But average response time for this index is about 1-3 sec, not quite acceptable for search-as-you-type experience. I am using Elastic Cloud (192/8gb plan). Please help!


(David Pilato) #2

Please see https://www.elastic.co/cloud/as-a-service/support on how to raise a support ticket for Elastic Cloud :slight_smile:

How many shards you have? What monitoring is saying?
Is it happening only for the first query or always?


(Art Polikarpov) #3

5 shards for that index - default. It happens every time. I have another index (clients) with quite the same mapping and query but smaller in size, and searches for that index is a bit quicker - about 0.5-1.5 sec.


(David Pilato) #4

I guess you have at least 2 nodes?


(Art Polikarpov) #5

I guess only one at the moment (192/8gb). There is an option for high availability to spread nodes across regions — I’ll try to add more. But now I am only the person how run queries, so there is no load on system, this is not in production yet.


(David Pilato) #6

Could you run the query with profile: true so we can better understand where the time is spent?


(Art Polikarpov) #7

David, thank you. Here is example of query:

{
  "query":{
        "bool": {
            "must": {
                "simple_query_string": {
                    "query": "привет",
                    "fields": ["message"],
                    "analyzer": "whitespace",
                    "default_operator": "and"
                }
            },
            "filter": {
                "term": {"hostId": "hX8ihkAcyHK93ue99"}
            }
        }
    }
}

Screenshots of Kibana profiler: https://d.pr/i/4g5pe1, https://d.pr/i/xLLUcS

Here is another query, this time faster: https://d.pr/i/JZUVvH

Few json-profiles for queries limited to 10 hits:

When querying another index (clients) timing is ok, screenshot: https://d.pr/i/Xui19E


(Art Polikarpov) #8

Another query:

{
  "query":{
        "bool": {
            "must": {
                "simple_query_string": {
                    "query": "да",
                    "fields": ["message", "message.ngrams"],
                    "analyzer": "whitespace",
                    "default_operator": "and"
                }
            },
            "filter": {
                "term": {"hostId": "JJkh6K8yFERoyvQbx"}
            }
        }
    }
}

Profiler screen, 4.5 sec response: https://d.pr/i/R5zZYI


(David Pilato) #9

Interesting.
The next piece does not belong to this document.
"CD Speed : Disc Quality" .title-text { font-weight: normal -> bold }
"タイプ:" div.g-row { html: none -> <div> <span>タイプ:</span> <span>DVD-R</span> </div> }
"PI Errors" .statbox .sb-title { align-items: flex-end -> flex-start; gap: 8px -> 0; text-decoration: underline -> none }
So anytime you are using non ASCII characters it's slow, otherwise it's "fast".

@jpountz What do you think?


(Art Polikarpov) #10

Not really, it can be slow and for english query, "yes" for example: https://d.pr/i/0eF6jD


(Adrien Grand) #11

Your approach looks ok to me. The profiler output suggests that most time is spent in weight creation, whose main task is to look up terms in the terms dictionary to have access to terms statistics. So this might be caused by a busy disk? Would you be able to run some queries with "sort": [ "_doc" ] and share the output of a slow query?


(Art Polikarpov) #12

@jpountz, thanks for joining!

Hmm, I believe disk is not busy. I have now 2 nodes (192gb/8gb) - and I am the only client who run queries against this Cluster. Few screens from dashboard: https://d.pr/i/NQrNNY, https://d.pr/i/6pr7ms (hmm, but I don’t understand why so many search requests on picture)

Here is few profile screens with sort: ['_doc']: https://d.pr/i/UgGg28, https://d.pr/i/F1HPkL

When I run almost the same query for another index (clients), speed is better: https://d.pr/i/5eV4pi

Looks like size of the indices matters: messages — 71m (22gb), clients — 8m (5.3)


(Adrien Grand) #13

Thanks for sharing. This added sort moved the terms lookup from create_weight to build_scorer and it turns out that the latter is now the bottleneck, which strongly suggests that looking up terms is what makes your queries slow.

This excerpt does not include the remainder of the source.